## Data supplied
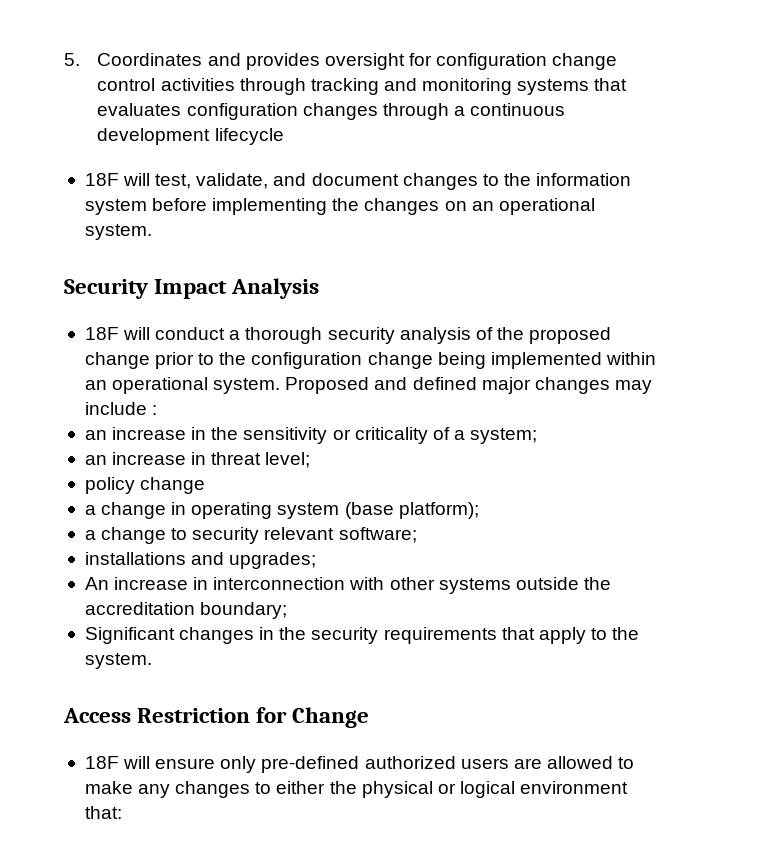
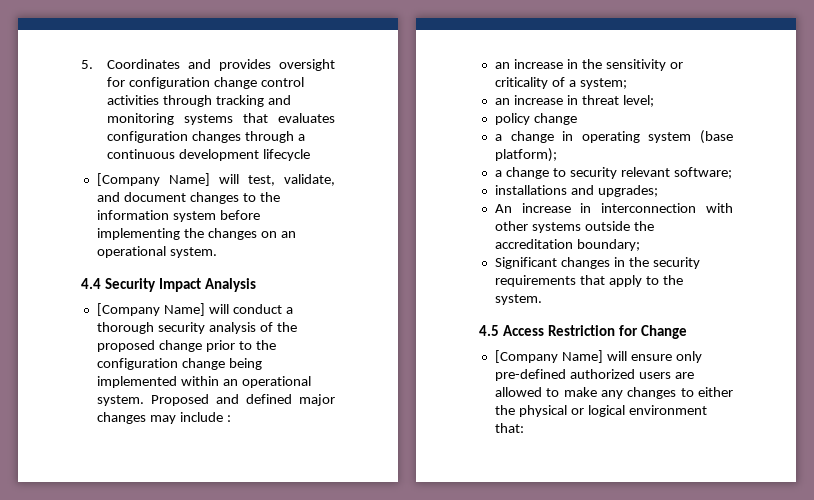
- 18F will test, validate, and document changes to the information system before implementing the changes on an operational system.
+ [Company Name] will test, validate, and document changes to the information system before implementing the changes on an operational system.
- Security Impact Analysis
+ 4.4 Security Impact Analysis
- 18F will conduct a thorough security analysis of the proposed change prior to the configuration change being implemented within an operational system.
+ [Company Name] will conduct a thorough security analysis of the proposed change prior to the configuration change being implemented within an operational system.
- Access Restriction for Change
+ 4.5 Access Restriction for Change
- 18F will ensure only pre-defined authorized users are allowed to make any changes to either the physical or logical environment that:
+ [Company Name] will ensure only pre-defined authorized users are allowed to make any changes to either the physical or logical environment that:

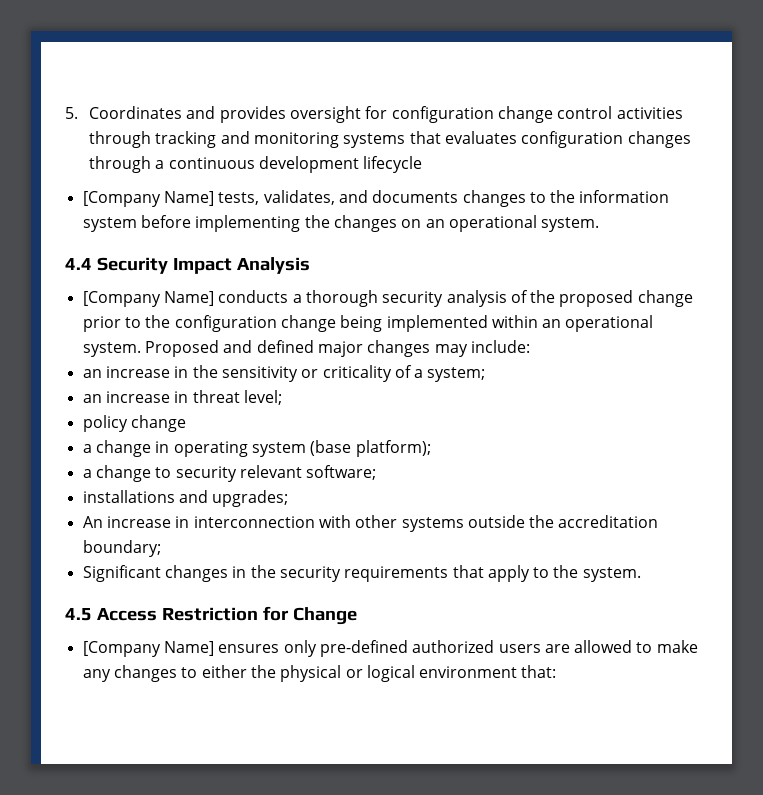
- [Company Name] will test, validate, and document changes to the information system before implementing the changes on an operational system.
+ [Company Name] tests, validates, and documents changes to the information system before implementing the changes on an operational system.
- [Company Name] will conduct a thorough security analysis of the proposed change prior to the configuration change being implemented within an operational system.
+ [Company Name] conducts a thorough security analysis of the proposed change prior to the configuration change being implemented within an operational system.
- Proposed and defined major changes may include :
+ Proposed and defined major changes may include:
- [Company Name] will ensure only pre-defined authorized users are allowed to make any changes to either the physical or logical environment that:
+ [Company Name] ensures only pre-defined authorized users are allowed to make any changes to either the physical or logical environment that:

## Your task
Verbatim transcription needed, from the opening line of the entries above through the line containing "- 18F will conduct"; pictures do not belong in it.

## Problem solution
- 18F will test, validate, and document changes to the information system before implementing the changes on an operational system.
+ [Company Name] will test, validate, and document changes to the information system before implementing the changes on an operational system.
- Security Impact Analysis
+ 4.4 Security Impact Analysis
- 18F will conduct a thorough security analysis of the proposed change prior to the configuration change being implemented within an operational system.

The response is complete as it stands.